Connection test: [ERROR] - dbt-databricks behind proxy
Describe the bug
A clear and concise description of what the bug is. What command did you run? What happened? dbt debug gives error Connection test: [ERROR]
1 check failed: dbt was unable to connect to the specified database. The database returned the following error:
Runtime Error Database Error failed to connect
ENV set HTTP_PROXY HTTPS_PROXY
Does not seemed that proxy environment are being used curl to host/http_path is OK
Steps To Reproduce
In as much detail as possible, please provide steps to reproduce the issue. Sample data that triggers the issue, example model code, etc is all very helpful here.
dbt debug
Expected behavior
A clear and concise description of what you expected to happen. connection test OK
Screenshots and log output
If applicable, add screenshots or log output to help explain your problem.
System information
The output of dbt --version:
Core:
- installed: 1.1.0
- latest: 1.1.0 - Up to date!
Plugins:
- databricks: 1.1.0 - Up to date!
- spark: 1.1.0 - Up to date!
The operating system you're using:
ubuntu
The output of python --version:
Python 3.8.10
Additional context
Add any other context about the problem here.
@thuanvan thanks for filing this. Investigating whether our Python connector supports HTTP proxies. Will get back to you!
getting this in curl test curl --netrc -v https://adb-REDACTED.azuredatabricks.net:443/sql/protocolv1/o/REDACTED/REDACTED
Error 500 javax.servlet.ServletException: org.apache.thrift.transport.TTransportException
@thuanvan I verified that we don't support proxy yet.

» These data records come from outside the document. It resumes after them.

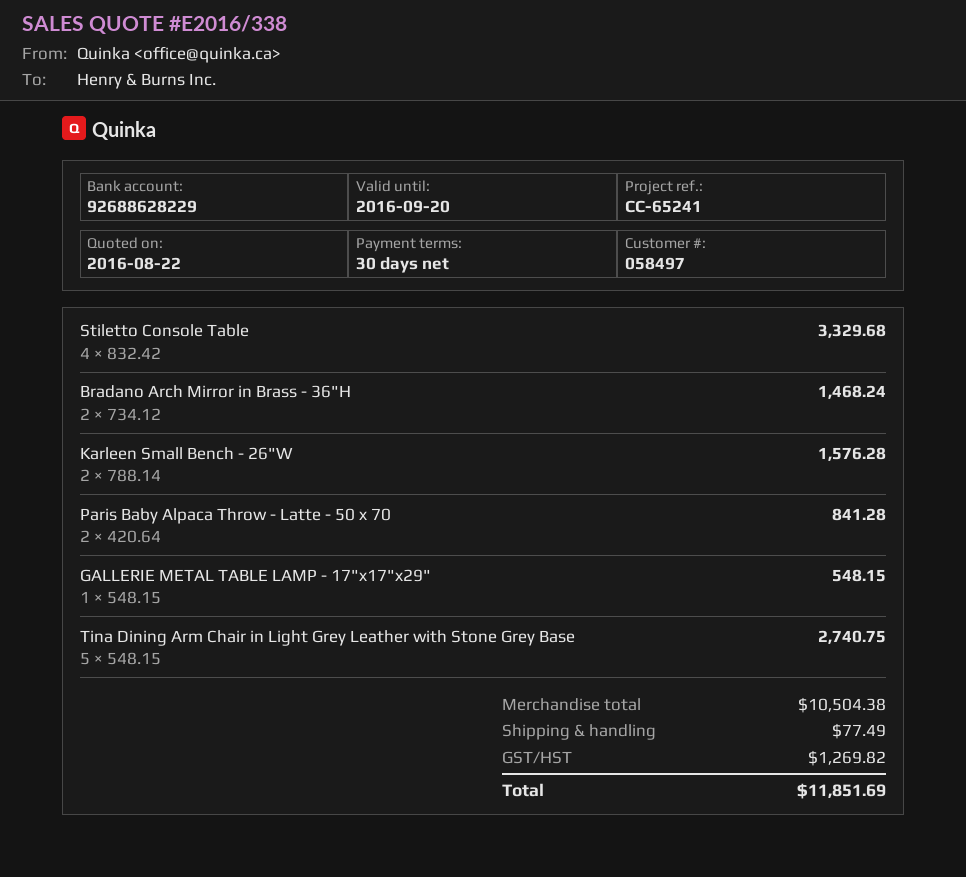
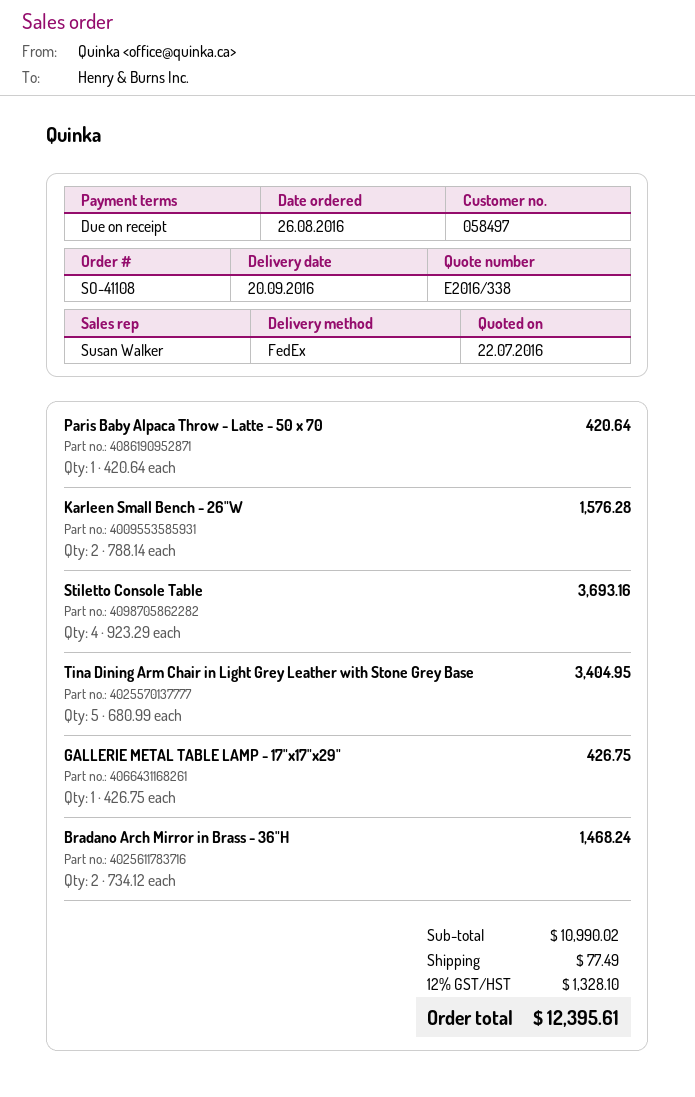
quote date: 2016-08-22 -> 2016-07-22
payment terms: 30 days -> on receipt
Stiletto Console Table: 4 x 832.42 = 3329.68 -> 4 x 923.29 = 3693.16
Paris Baby Alpaca Throw - Latte - 50 x 70: 2 x 420.64 = 841.28 -> 1 x 420.64 = 420.64
GALLERIE METAL TABLE LAMP - 17"x17"x29": 1 x 548.15 = 548.15 -> 1 x 426.75 = 426.75
Tina Dining Arm Chair in Light Grey Leather with Stone Grey Base: 5 x 548.15 = 2740.75 -> 5 x 680.99 = 3404.95
subtotal: 10504.38 -> 10990.02
tax: 1269.82 -> 1328.10
total: 11851.69 -> 12395.61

We'll get this prioritized on our roadmap.
Thanks for confirming. Thank you for prioritizing it. We'll look into on how to get a proxy-bypass.
odd. since we have working instances where we go through proxy. Can you elaborate?
@thuanvan I'm waiting for the engineer to come back from vacation. He'll look into it.
I did some analysis previously: The dbt-databricks adaptor is based on thrift protocol. It is RPC not REST. And I cannot find it supports PROXY (in an easy way).
Our team's workaround is to use databricks IP whitelisting to protect the databricks workspace. Privatelink for databricks is still a beta feature, it might take a while to become GA
@xg1990 @thuanvan we are going to add proxy support to the Python connector first (https://github.com/databricks/databricks-sql-python/issues/22). Then we will add support to dbt-databricks.
When https://github.com/databricks/databricks-sql-python/issues/22 is fixed will this also fixed for this issue?
@thuanvan we're still waiting for https://github.com/databricks/databricks-sql-python/issues/22 to land.
Hey folks just letting you know that we have a fix for this under review in databricks-sql-connector here. The fix will be included in the connector version 2.3.1. If you want to test it in the interim we have a dev version that you can pip install databricks-sql-connector==2.3.1.dev1.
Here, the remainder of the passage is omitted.